Accelerating Towards Nuclear Fusion
Category: Science & TechnologyPosted: May 14, 2012 02:03PM
Author: Guest_Jim_*
Rome was not built in a day, and neither will be the next generation of large-scale clean energy sources. Nuclear fusion reactors have the potential to provide all the electricity the world needs with a minimal environmental impact. Creating a controlled self-sustaining fusion reaction is not easy though, so researchers are taking measured steps towards that goal. One of these steps is the newly finished Neutralized Drift Compression Experiment II (NDCX-II) accelerator at Berkeley Lab.
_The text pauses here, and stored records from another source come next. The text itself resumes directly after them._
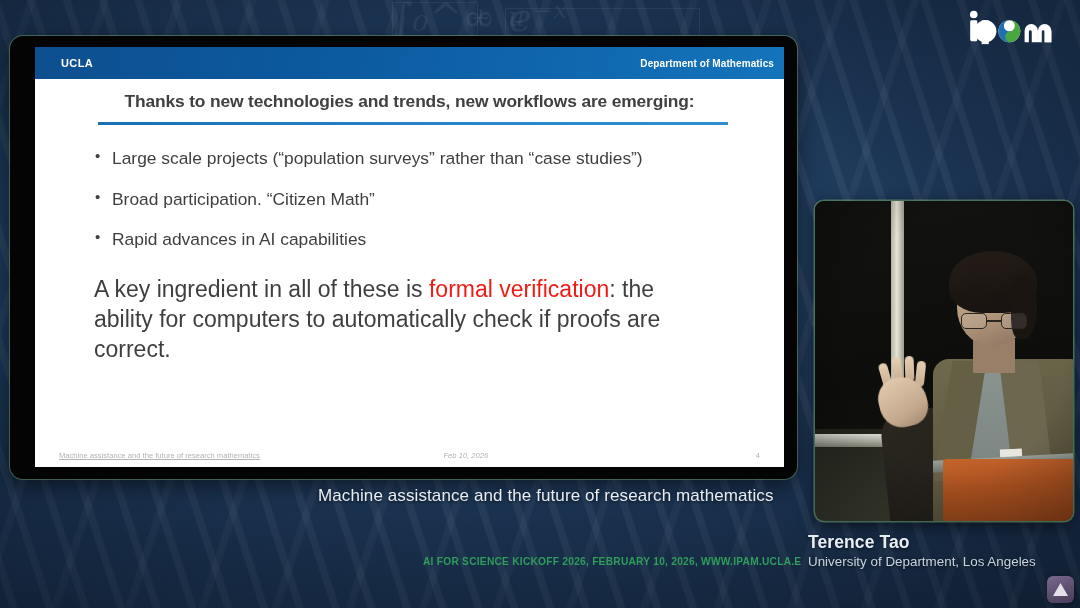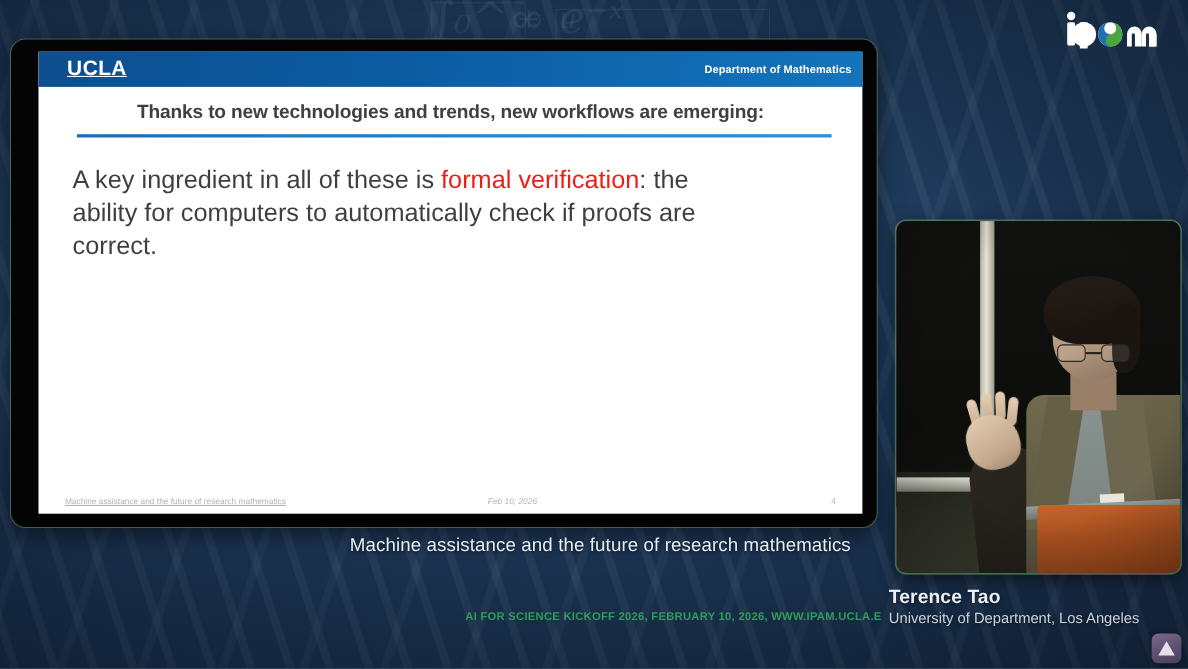--- a/index.html
+++ b/index.html
@@ -93,37 +93,36 @@
     position: relative;
     height: 32px;
     background: linear-gradient(100deg, #0d4f8f 0%, #0c5aa0 40%, #1474bb 100%);
     display: flex;
     align-items: center;
     justify-content: space-between;
     padding: 0 10px 0 26px;
   }
   .ucla-logo {
     color: #ffffff;
-    font-size: 19px;
+    font-size: 11px;
     font-weight: bold;
     letter-spacing: 0.4px;
-    text-decoration: underline;
   }
   .dept-label {
     color: #ffffff;
     font-size: 10px;
     font-weight: bold;
     letter-spacing: 0.1px;
   }
 
   
   .slide-body {
     position: relative;
     height: calc(100% - 32px);
-    padding: 0 10px;
+    padding: 0 38px;
   }
   .slide-title {
     margin: 11px 18px 0 18px;
     text-align: center;
     color: #404040;
     font-size: 17.4px;
     font-weight: bold;
     line-height: 1.33;
     letter-spacing: -0.15px;
   }
@@ -401,20 +400,25 @@
 
       <div class="slide-header">
         <div class="ucla-logo">UCLA</div>
         <div class="dept-label">Department of Mathematics</div>
       </div>
 
       <div class="slide-body">
         <div class="slide-title">Thanks to new technologies and trends, new workflows are emerging:</div>
         <div class="title-rule"></div>
 
+        <div class="bullets">
+          <div class="bullet">Large scale projects (“population surveys” rather than “case studies”)</div>
+          <div class="bullet">Broad participation.  “Citizen Math”</div>
+          <div class="bullet">Rapid advances in AI capabilities</div>
+        </div>
 
         <div class="para">
           <span>A key ingredient in all of these is </span><span class="hl-red">formal verification</span><span>: the ability for computers to automatically check if proofs are correct.</span>
         </div>
 
         <div class="slide-footer">
           <div class="foot-left">Machine assistance and the future of research mathematics</div>
           <div class="foot-center">Feb 10, 2026</div>
           <div class="foot-right">4</div>
         </div>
The fuel for nuclear fusion reactors will be hydrogen isotopes super-heated into a hot plasma. In this state, the fuel can be difficult to control, so researchers want to better understand it, but first they are looking at a precursor to hot plasma; warm dense matter. It is called warm because it is only in the thousands of degrees kelvin, as opposed to the hot millions of degrees the fuel plasma will be at. It is also denser than plasma, but still not as dense as a solid, so it is just dense matter. Understanding how to efficiently create warm dense matter will lead to an improved understanding of how to make a hot plasma for fusion reactors.
The NDCX-II accelerator will create the warm dense matter by firing a compressing ion beam at a foil target. When the ion beam is created, the rear is made to have a higher speed than the front, causing the beam to drift into a dense packet. To help the compression occur, the beam passes through a plasma to neutralize the ions, that would normally repulse each other. This is why it's called the Neutralized Drift Compression Experiment.